=== TASK INPUTS ===

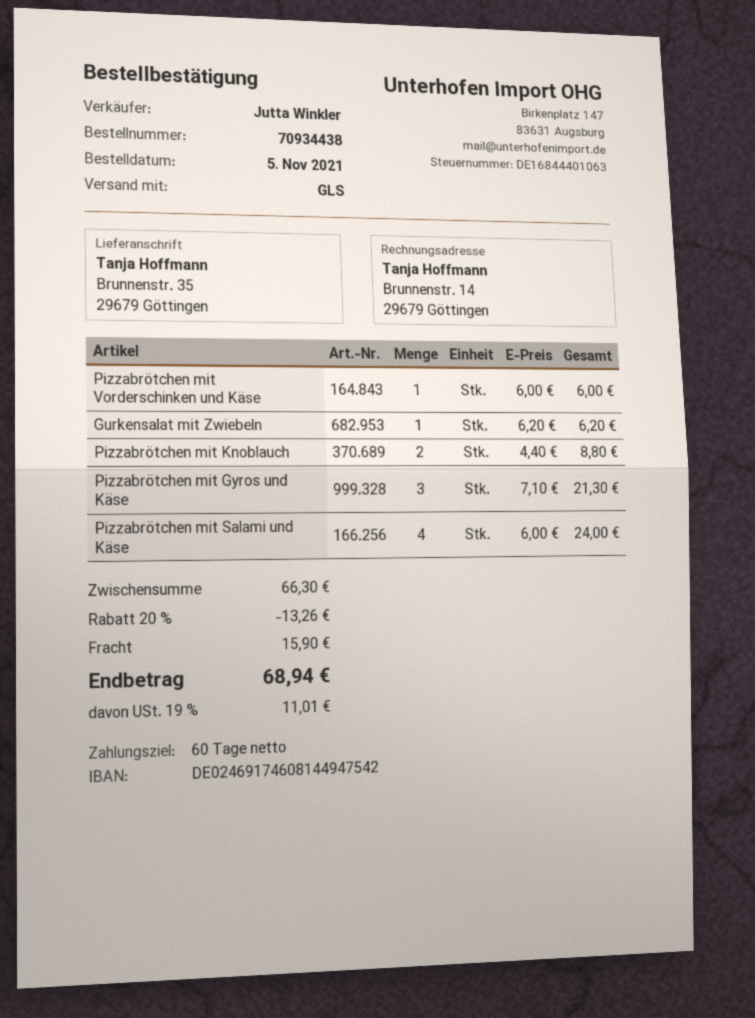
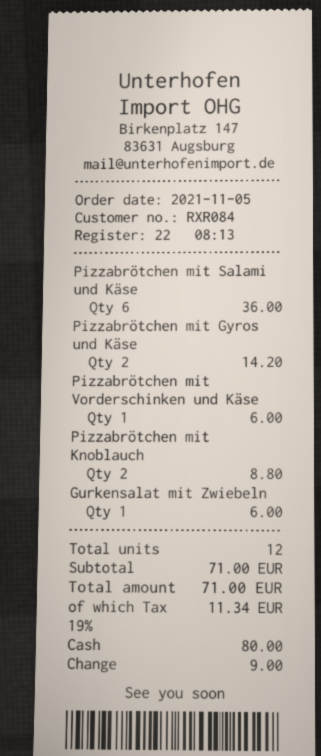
Gurkensalat mit Zwiebeln: 1 for 6.20 -> 1 for 6.00
Pizzabrötchen mit Gyros und Käse: 3 for 21.30 -> 2 for 14.20
Pizzabrötchen mit Salami und Käse: 4 for 24.00 -> 6 for 36.00
subtotal: 66.30 -> 71.00
discount: 20% = 13.26 -> none
shipping: 15.90 -> none
tax: 19% = 11.01 -> 19% = 11.34
total: 68.94 -> 71.00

=== ABOUT THIS EXERCISE ===
A word-for-word copy of all the data is required, minus the pictures.

=== THE ANSWER ===
Gurkensalat mit Zwiebeln: 1 for 6.20 -> 1 for 6.00
Pizzabrötchen mit Gyros und Käse: 3 for 21.30 -> 2 for 14.20
Pizzabrötchen mit Salami und Käse: 4 for 24.00 -> 6 for 36.00
subtotal: 66.30 -> 71.00
discount: 20% = 13.26 -> none
shipping: 15.90 -> none
tax: 19% = 11.01 -> 19% = 11.34
total: 68.94 -> 71.00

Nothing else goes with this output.